Once again on a plane, this time bound for his hometown of Madras, Rajaji penned a letter: “My dear Rajen Babu…I go out with joy in my heart at the beautiful manner in which the little change-over has taken place. There was nothing to mar the beauty of it. God bless you all…”

Eleven Presidents have been through the “little change-over” since that day.

Have the ceremonies been “beautiful”?

Durbar Hall to Central Hall

It would be truer to call them spectacular rather than beautiful. And they have certainly not been “little” in size. For one thing the venue for the changeover was shifted from the Durbar Hall of Rashtrapati Bhavan to the Central Hall of the Parliament of India. This was a handsome Republican gesture to the electors of the President.

President Radhakrishnan’s inauguration in 1962 was accompanied by an additional ceremony in which the President’s first official act was to decorate outgoing President Prasad with the Bharat Ratna. A photograph of the two of them framed in a door of Parliament House shows the strikingly handsome new President saluting as to the manner born and the outgoing one, wearied with age and wearing, almost like a weight, the country’s highest decoration round his neck.

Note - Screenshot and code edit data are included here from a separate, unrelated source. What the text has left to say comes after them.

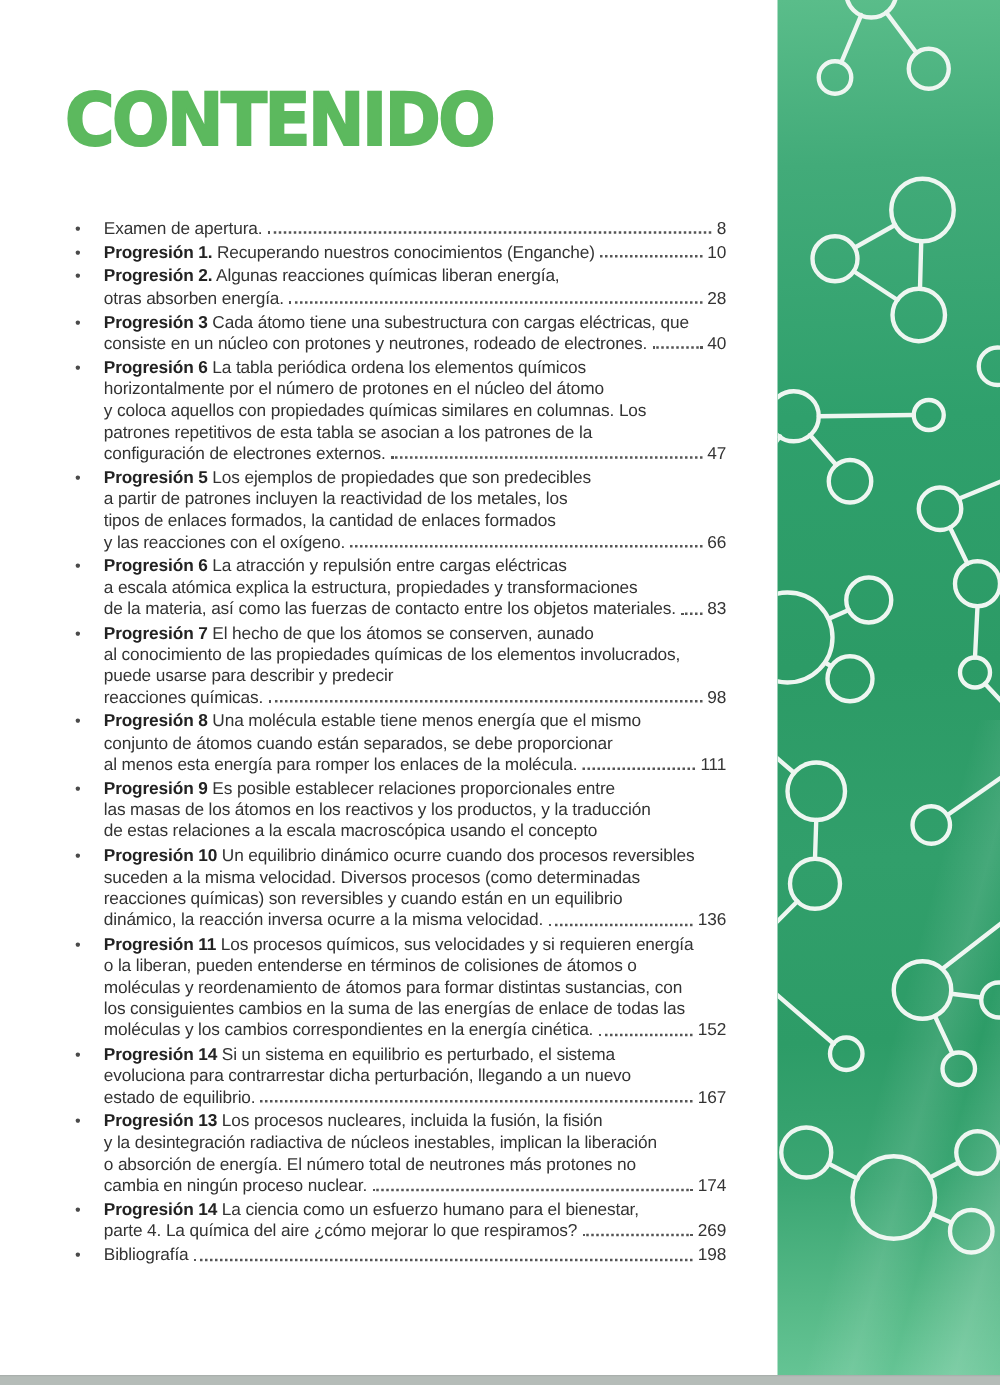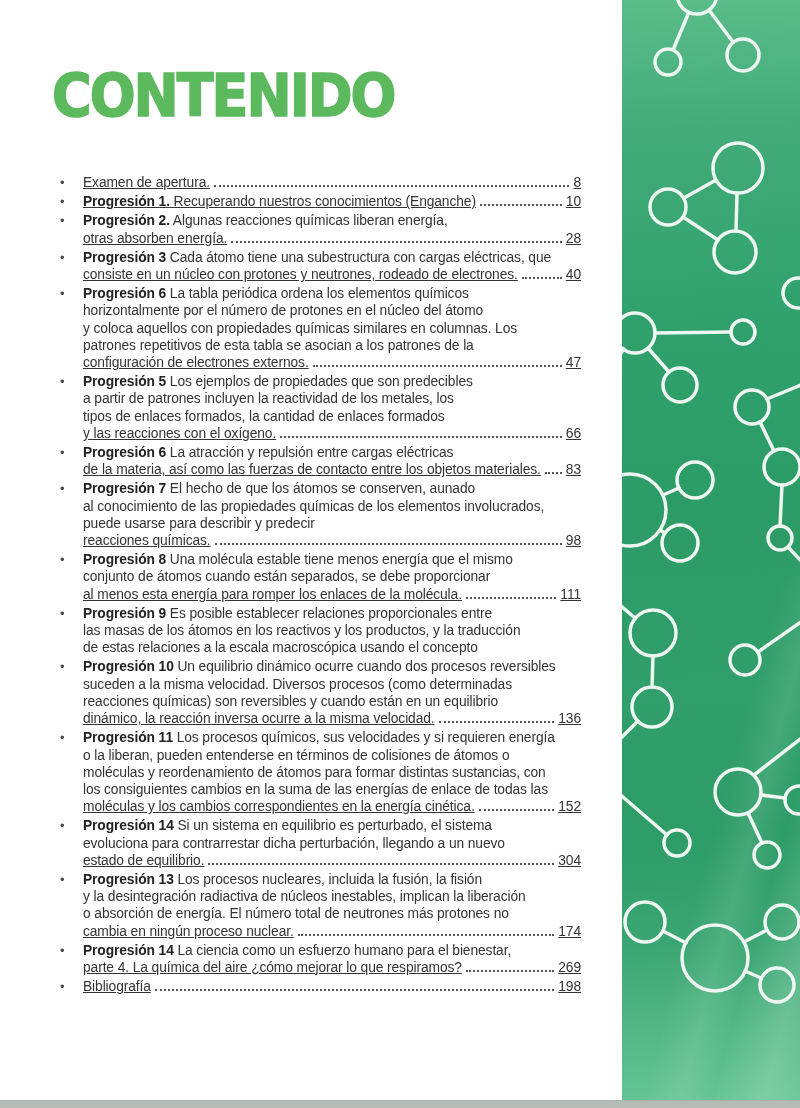--- a/index.html
+++ b/index.html
@@ -62,7 +62,6 @@
     display:flex;
     align-items:baseline;
     white-space:nowrap;
-    text-decoration:underline;
   }
   .leader{
     flex:1 1 auto;

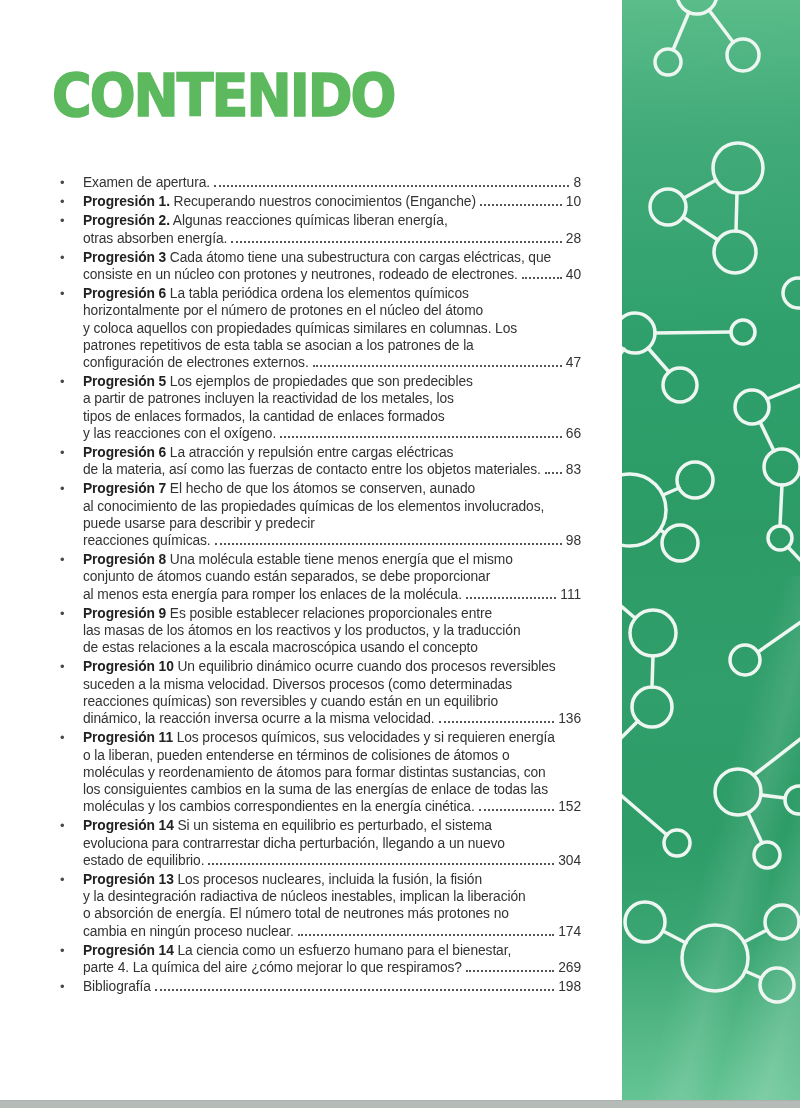--- a/index.html
+++ b/index.html
@@ -202,6 +202,7 @@
     <span class="bullet">•</span>
     <div class="entry">
         <div class="line"><span class="txt"><b>Progresión 6</b> La atracción y repulsión entre cargas eléctricas</span></div>
+        <div class="line"><span class="txt">a escala atómica explica la estructura, propiedades y transformaciones</span></div>
         <div class="line line-last">
           <span class="txt">de la materia, así como las fuerzas de contacto entre los objetos materiales.</span>
           <span class="leader"></span>

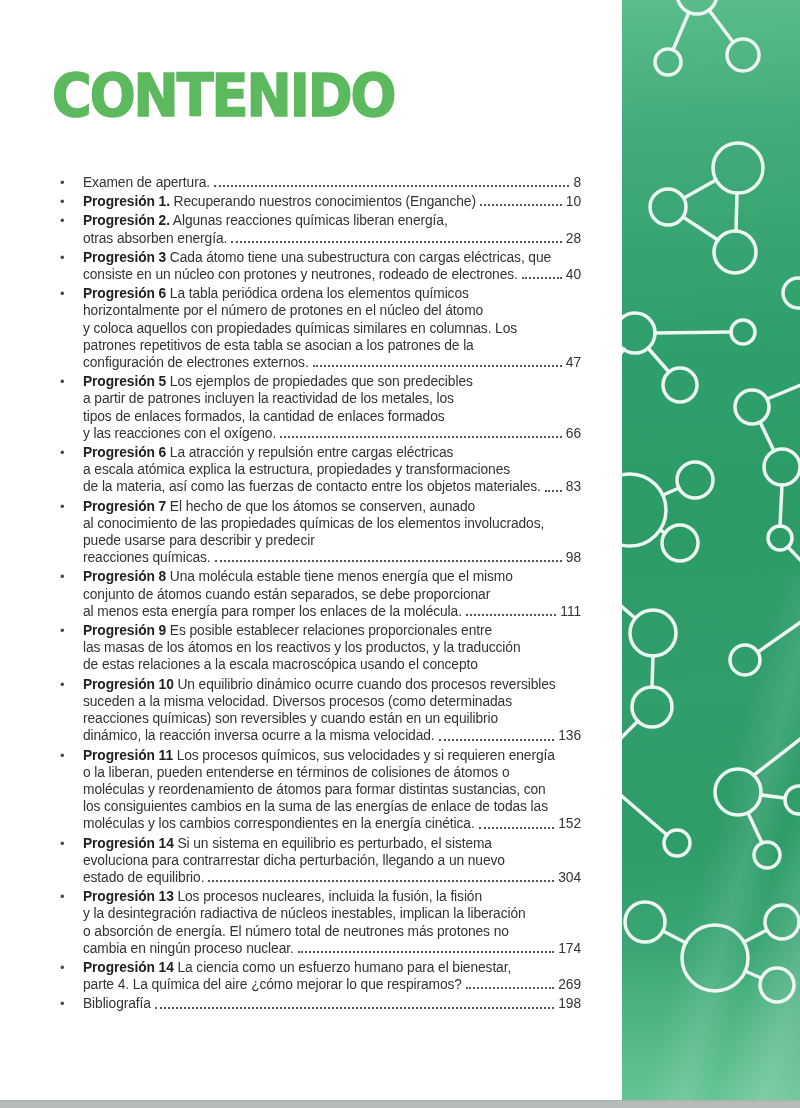--- a/index.html
+++ b/index.html
@@ -284,7 +284,7 @@
         <div class="line line-last">
           <span class="txt">estado de equilibrio.</span>
           <span class="leader"></span>
-          <span class="page">304</span>
+          <span class="page">167</span>
         </div>
       </div>
   </li>

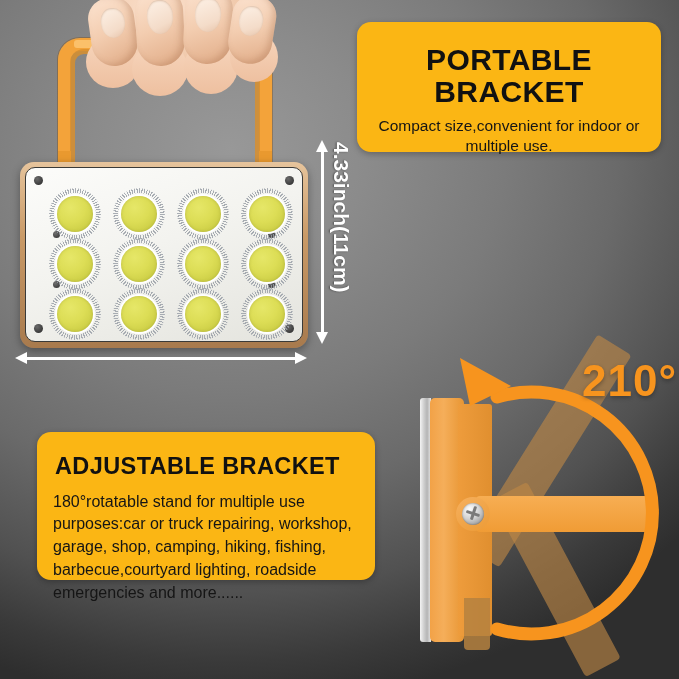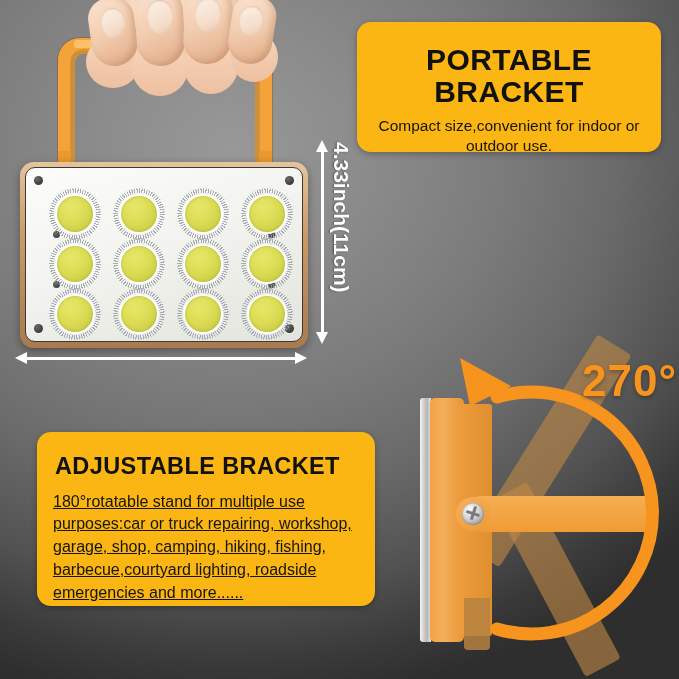--- a/index.html
+++ b/index.html
@@ -355,7 +355,7 @@
 
   <div class="callout" id="box-portable">
     <div class="c-title">PORTABLE BRACKET</div>
-    <div class="c-body">Compact size,convenient for indoor or outdoor use.</div>
+    <div class="c-body">Compact size,convenient for indoor or multiple use.</div>
   </div>
 
   <div class="callout" id="box-bracket">

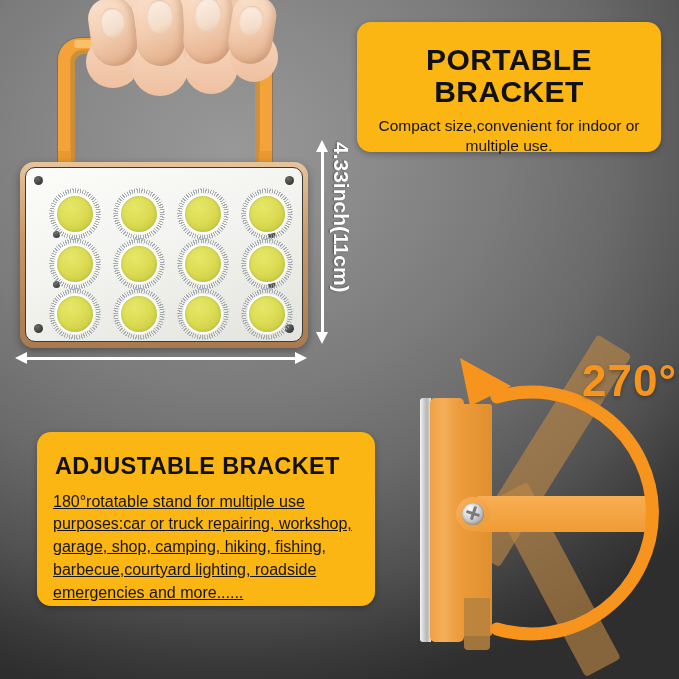--- a/index.html
+++ b/index.html
@@ -386,7 +386,7 @@
       <polygon points="62,18 113,46 72,66" fill="#F7941E"></polygon>
     </svg>
 
-    <div id="label-180">270°</div>
+    <div id="label-180">210°</div>
   </div>
 
 </div>

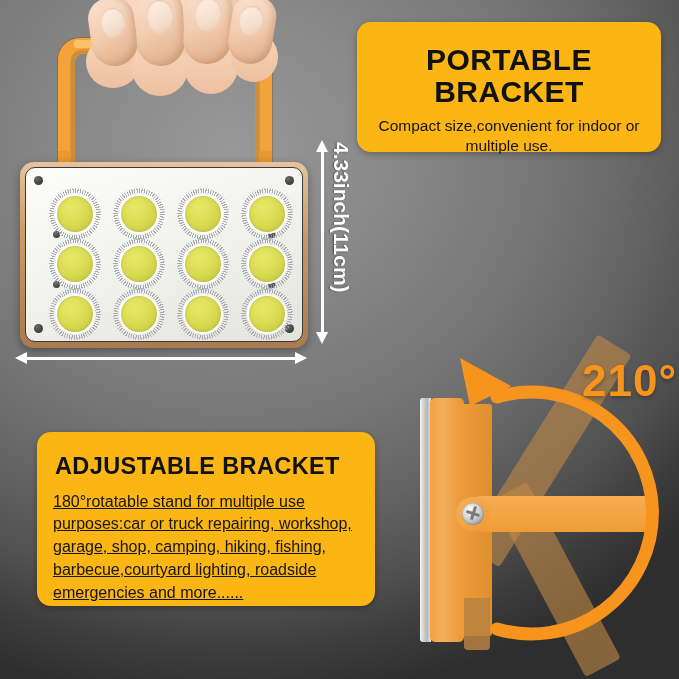--- a/index.html
+++ b/index.html
@@ -40,7 +40,7 @@
   #box-portable .c-body{font-size:15.5px;}
 
   
-  #box-bracket{ left:37px; top:432px; width:338px; height:174px; padding:14px 16px 0 16px; text-align:left;}
+  #box-bracket{ left:37px; top:432px; width:338px; height:148px; padding:14px 16px 0 16px; text-align:left;}
   #box-bracket .c-title{font-size:23.5px;margin:8px 0 12px 2px;}
   #box-bracket .c-body{font-size:16px;line-height:1.42;text-decoration:underline;}
 

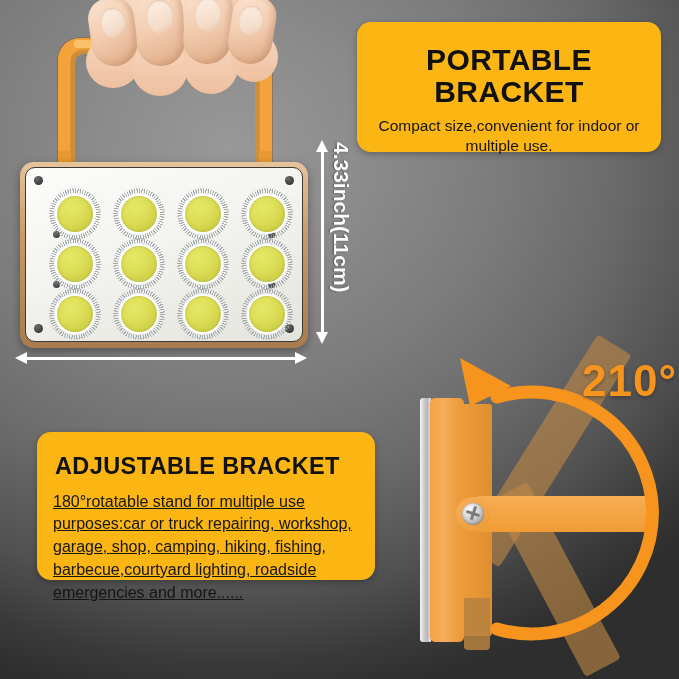--- a/index.html
+++ b/index.html
@@ -42,7 +42,7 @@
   
   #box-bracket{ left:37px; top:432px; width:338px; height:148px; padding:14px 16px 0 16px; text-align:left;}
   #box-bracket .c-title{font-size:23.5px;margin:8px 0 12px 2px;}
-  #box-bracket .c-body{font-size:16px;line-height:1.42;text-decoration:underline;}
+  #box-bracket .c-body{font-size:16px;line-height:1.42;}
 
   
   #product{position:absolute;left:8px;top:18px;width:312px;height:330px;}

Over the years, the ceremony of the President’s induction has become a rite of repetitive passage where courtesy is apparent but zest missing, regard is patent but enthusiasm deficient. Regalia is one thing, rapture another. Splendour is one thing, spirit another. A piece of skilful choreography is one thing, a soulful ceremony quite another.

The fainting of an invitee on account of stifling heat and a strangulating bandgala during President Venkataraman’s swearing-in, and the clear absence of enthusiasm at President Patil’s historic inaugural 20 years later only underscored the staleness of orchestrated panoply.

This is not a failing of the physical arrangements for our Presidential inaugurations. It is a reflection of the essential hollowness of all ritual where its inner meaning remains un-understood. One cannot expect the remote fruit of an indirect election to enthuse, much less inspire a billion people. The election and swearing-in of President K.R. Narayanan was a refreshing exception.

Presidential elections now see appeals to the political mind. They are all about the political mind, not about the political heart, if such a thing is left in our body politic, not to speak of political ‘soul’. They are about the give and take of support, assurances and collaboration. With the President’s electors seated on rows upon rows before the President-elect, his inaugural accurately reflects India’s political geography, its abacus, or the counting-frame of power. It does not represent India’s aspirational astronomy, the scattered arrangement of its stellar hopes.

The inauguration ceremony moved, as we have seen, from the Durbar Hall of Rashtrapati Bhavan to the Central Hall of Parliament. This was a democratic shift. The time has perhaps now come for it to make another tectonic shift, nearer the people. Why should the ceremony take place not just before the President’s electors but before the electors’ electors? Can it not be held at the Lal Qila and, if that spot is exclusively identified with the Prime Minister, then, at the Purana Qila?

India deserves a Presidential inaugural where the bugle sounds but the spoken word echoes as well. Where, if hands clap in rhythmic unison, hearts miss a beat or two as well. And above all, where we see in the chosen one a detachment about the office being entered, not a nervous restlessness to enter it.